We aimed to outline major threats to ascertaining valid estimates of the relationship between dietary sodium and health outcomes in observational cohort studies. We use directed acyclic graphs to illustrate specific examples in which biases may occur. These are tools that can be used throughout the research process to inform which variables should be measured in research studies, what variables should be adjusted for in our multivariable analyses, and how the procedures used to select participants into studies affect internal validity of study results. They can also be used alongside bias quantification methods [22, 23, 24•, 25•] to estimate the magnitude and the direction of the bias present.
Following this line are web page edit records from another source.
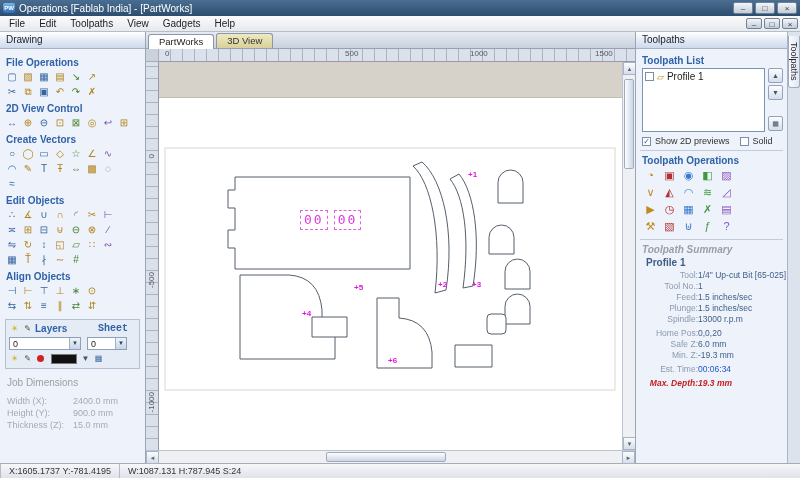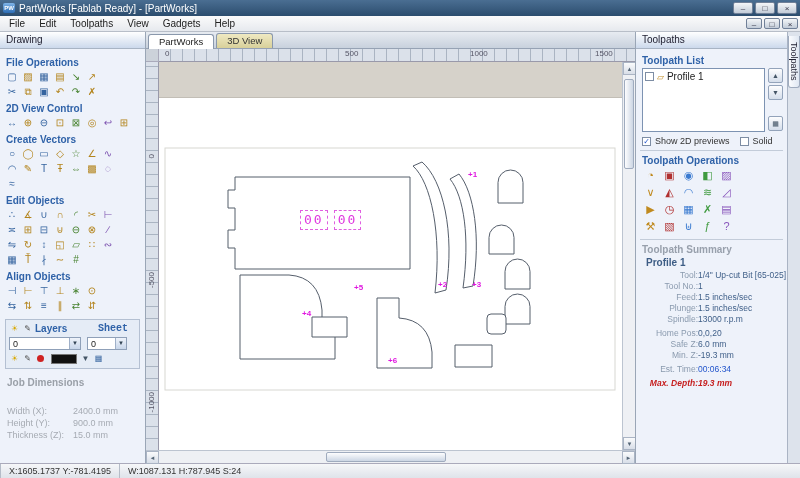--- a/index.html
+++ b/index.html
@@ -142,7 +142,7 @@
 
 <div class="titlebar">
   <span class="app-icon">PW</span>
-  <span class="title">PartWorks [Fablab Ready] - [PartWorks]</span>
+  <span class="title">Operations [Fablab India] - [PartWorks]</span>
   <span class="winbtn">–</span>
   <span class="winbtn">□</span>
   <span class="winbtn">×</span>

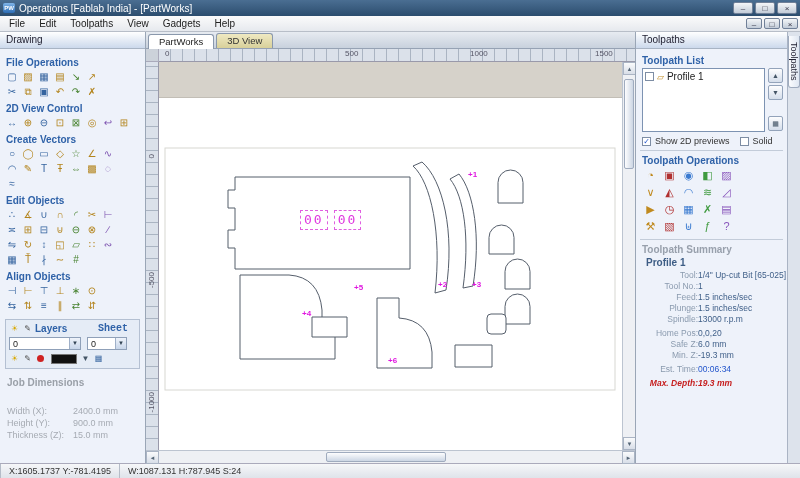--- a/index.html
+++ b/index.html
@@ -118,7 +118,7 @@
   .ops-grid .tool-icon:nth-child(5n+4){ color:#3f9a3f; }
   .ops-grid .tool-icon:nth-child(5n){ color:#8855bb; }
 
-  .sum-title { font-weight:bold; color:#98a0ac; margin:3px 6px 2px 6px; }
+  .sum-title { font-weight:bold; color:#98a0ac; margin:3px 6px 2px 6px;font-style:italic; }
   .sum-name { font-weight:bold; color:#3d5d85; margin:1px 6px 2px 10px; }
   .sum-row { display:flex; margin:1px 4px 1px 10px; font-size:8.5px; white-space:nowrap; }
   .sum-row .sl { width:52px; color:#8a9aae; flex:none;text-align:right; }

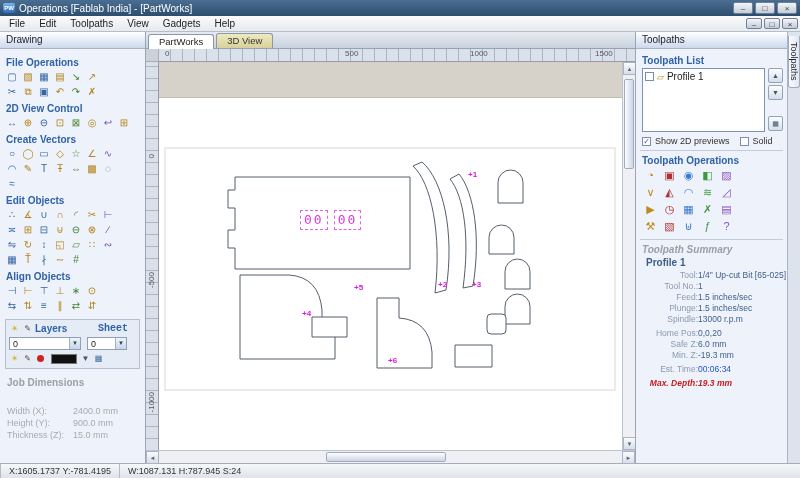--- a/index.html
+++ b/index.html
@@ -54,7 +54,7 @@
   .swatch { width:26px; height:10px; background:#111; border:1px solid #777; margin:0 3px; }
 
   .jobdims { margin:8px 7px; color:#a6abb3; }
-  .jobdims .jd-title { font-weight:bold; color:#9aa0a8; margin-bottom:18px; }
+  .jobdims .jd-title { font-weight:normal; color:#9aa0a8; margin-bottom:8px; }
   .jd-row { display:flex; margin-top:2px; font-size:9px; }
   .jd-row .jd-label { width:66px; }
The key threats to internal validity we have identified in this paper are as follows:

poorly defined target intervention

poorly measured sodium exposure

unmeasured or residual confounding

reverse causality

selection bias

Researchers should consider these threats to internal validity while developing research questions and throughout the research process. A well-defined question with a clearly articulated target intervention can be more easily translated to nutritional policy. Other threats to validity can be eased during the study design process. For example, using multiple modes of sodium measurement such that findings can be contrasted within the same study sample will inform the extent to which measurement error is biasing results. Bias due to confounding and reverse causality can be eased by measurement of auxiliary variables. Developing a DAG in collaboration with subject area experts can be used to identify which variables need to be measured and then subsequently adjusted for in statistical analyses.

We also highlight the importance of clearly defining a target population for which the study results should generalize to. Threats to external validity, too, have implications for nutritional policy makers. Studies of sodium and disease in clinical and high-risk populations are beneficial in understanding physiologic mechanisms at play as well as targeted interventions for these groups. These studies should not be prioritized, however, in informing national dietary guidelines—which are focused on establishing recommendations for health promotion and disease prevention across the US. It is imperative that observational research informing national guidelines includes representation of all population subgroups and that the study population is representative of the general US population.

Conclusions

Despite strong opinions about the usefulness of nutritional epidemiology [29, 36, 37], and the labeling of this field as flawed [29], it may be more productive and informative to think through how the limitations of the methods employed in these studies affect their conclusions. This can guide us to understand the implications of published analyses, regardless of the size of the dataset, and help inform well designed studies that can be used to set sodium policies.